Instructions to follow: Keep to one stretch of the data below, the lines from the one with "Cisco meraki fi" up to and including the one with "total: 1440.35 -> 1514.39", and return that stretch exactly.

------------------------------------------------

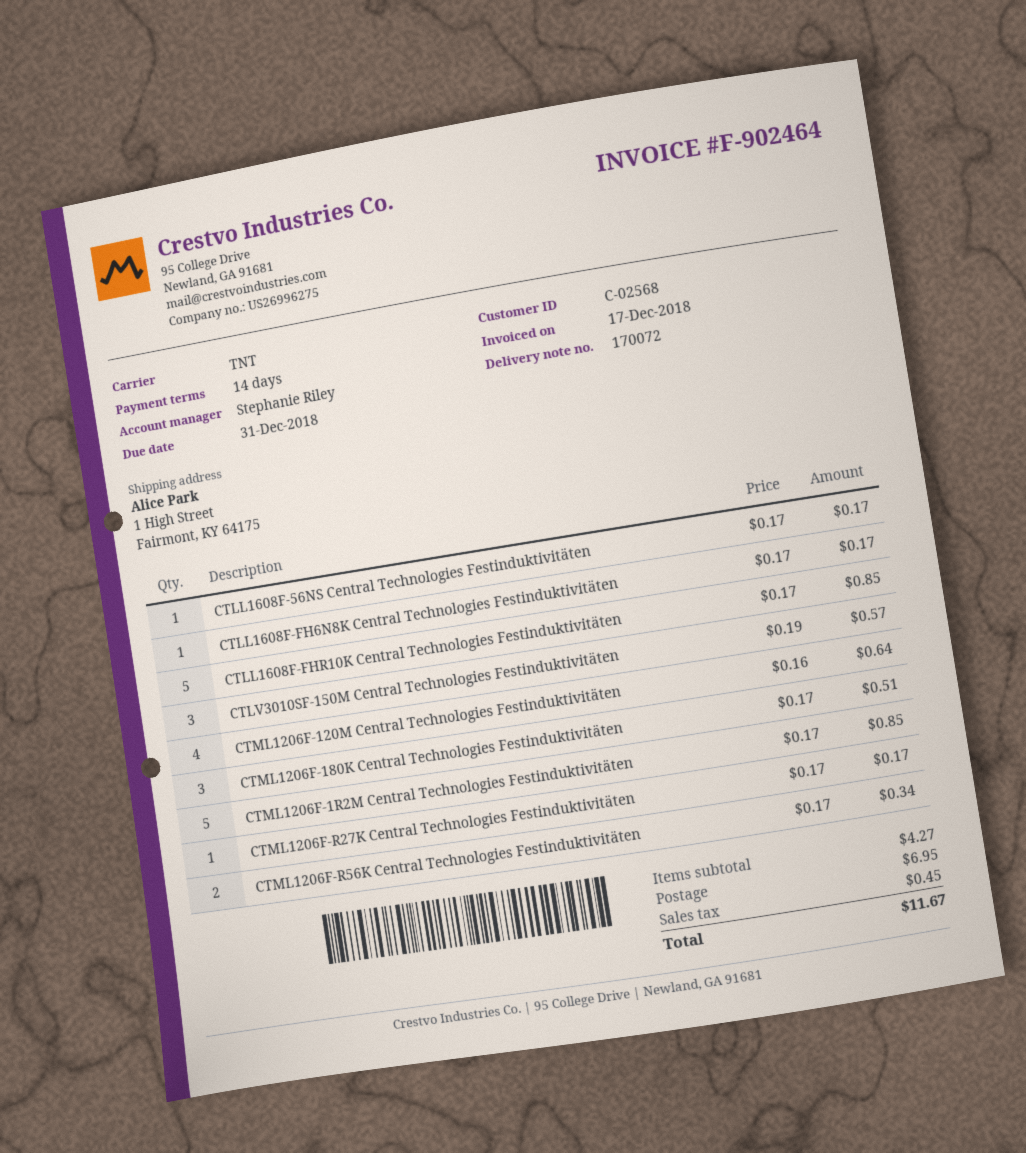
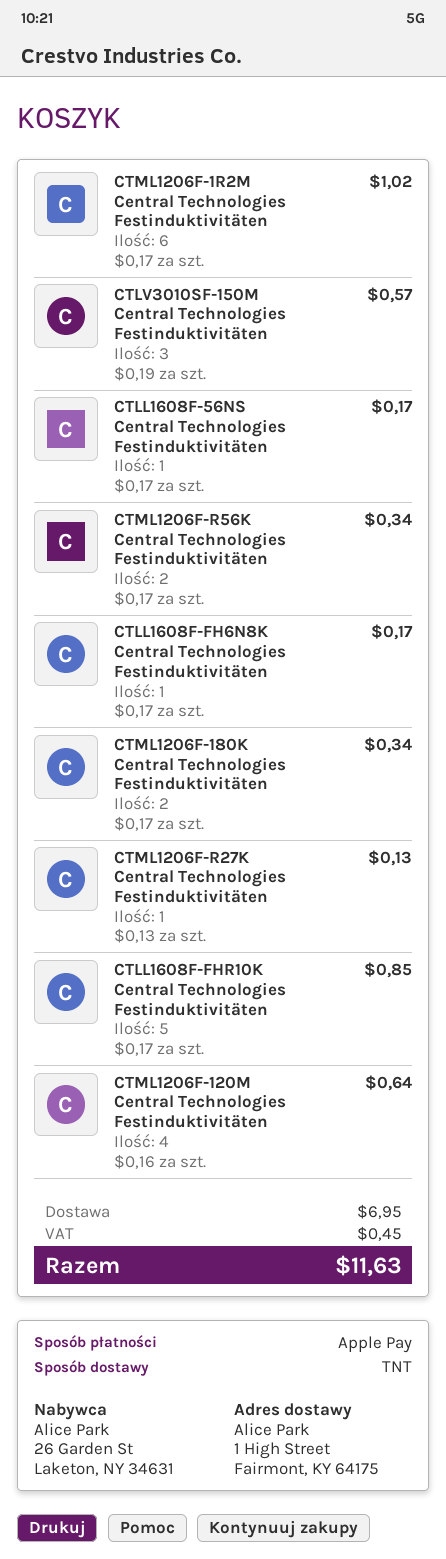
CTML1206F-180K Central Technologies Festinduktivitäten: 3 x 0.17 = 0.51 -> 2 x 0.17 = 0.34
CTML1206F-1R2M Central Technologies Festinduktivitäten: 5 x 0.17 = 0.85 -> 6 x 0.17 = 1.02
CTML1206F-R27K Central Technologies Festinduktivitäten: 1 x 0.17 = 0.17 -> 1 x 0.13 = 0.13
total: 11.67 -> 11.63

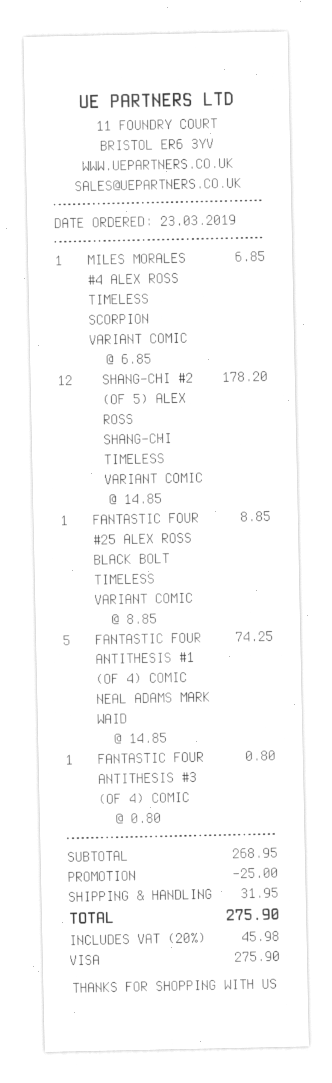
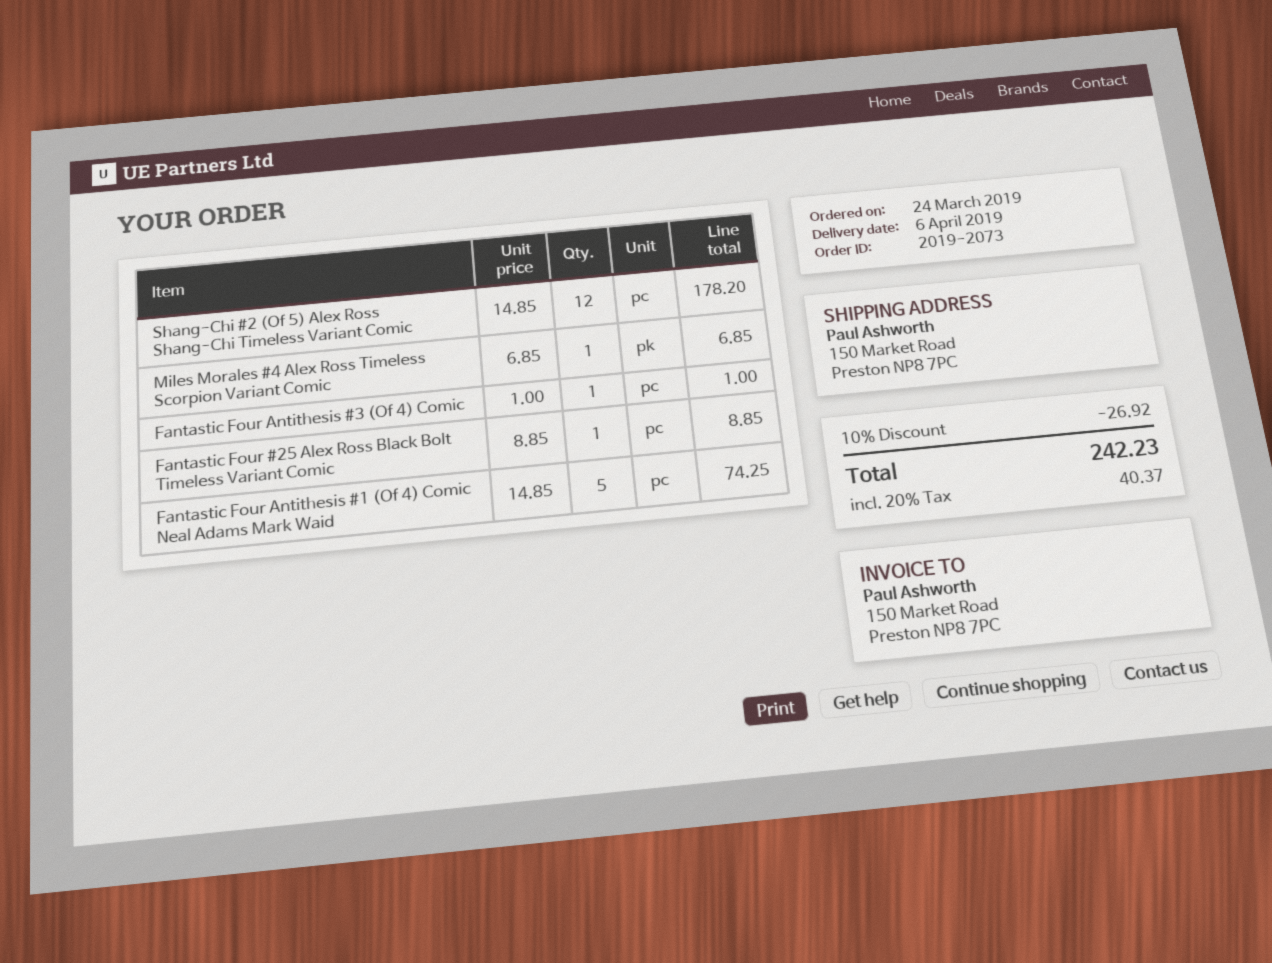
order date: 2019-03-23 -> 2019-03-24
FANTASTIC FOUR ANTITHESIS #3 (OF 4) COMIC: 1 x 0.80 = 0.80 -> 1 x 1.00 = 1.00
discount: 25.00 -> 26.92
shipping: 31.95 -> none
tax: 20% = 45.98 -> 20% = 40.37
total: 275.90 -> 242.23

------------------------------------------------

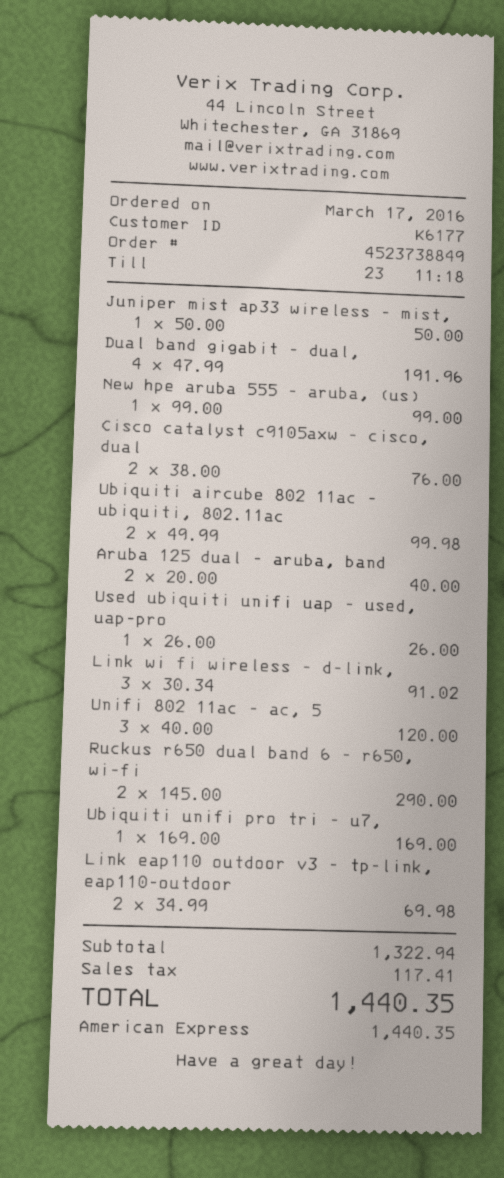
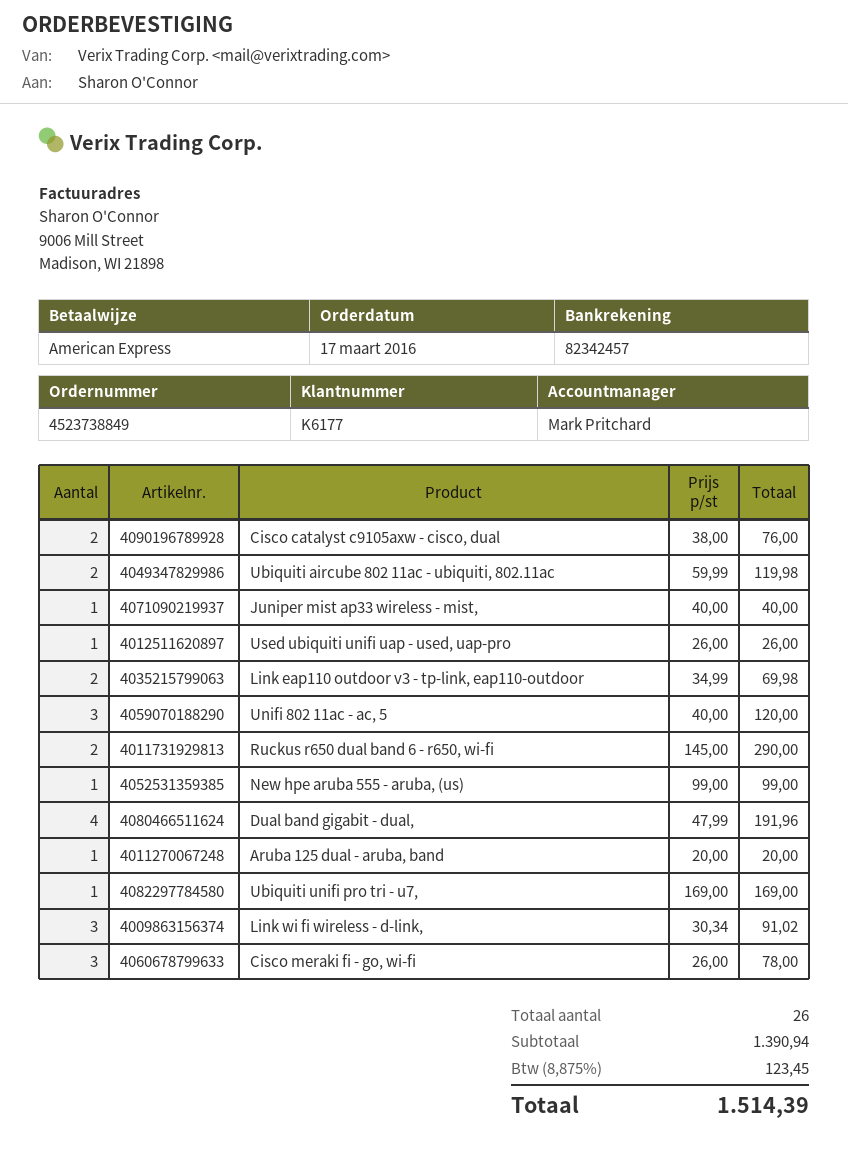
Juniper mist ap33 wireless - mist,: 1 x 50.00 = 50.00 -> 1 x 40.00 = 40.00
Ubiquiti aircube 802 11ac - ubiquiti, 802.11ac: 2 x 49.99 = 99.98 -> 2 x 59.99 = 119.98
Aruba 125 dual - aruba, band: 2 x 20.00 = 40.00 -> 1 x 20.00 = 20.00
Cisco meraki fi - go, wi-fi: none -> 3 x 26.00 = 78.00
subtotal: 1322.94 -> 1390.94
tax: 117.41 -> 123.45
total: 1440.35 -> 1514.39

------------------------------------------------

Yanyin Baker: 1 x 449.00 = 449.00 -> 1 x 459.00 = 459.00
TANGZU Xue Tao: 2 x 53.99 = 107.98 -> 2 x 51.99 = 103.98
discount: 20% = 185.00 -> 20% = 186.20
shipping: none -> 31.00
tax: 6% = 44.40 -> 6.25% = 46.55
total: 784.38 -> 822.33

------------------------------------------------

Response area:
Cisco meraki fi - go, wi-fi: none -> 3 x 26.00 = 78.00
subtotal: 1322.94 -> 1390.94
tax: 117.41 -> 123.45
total: 1440.35 -> 1514.39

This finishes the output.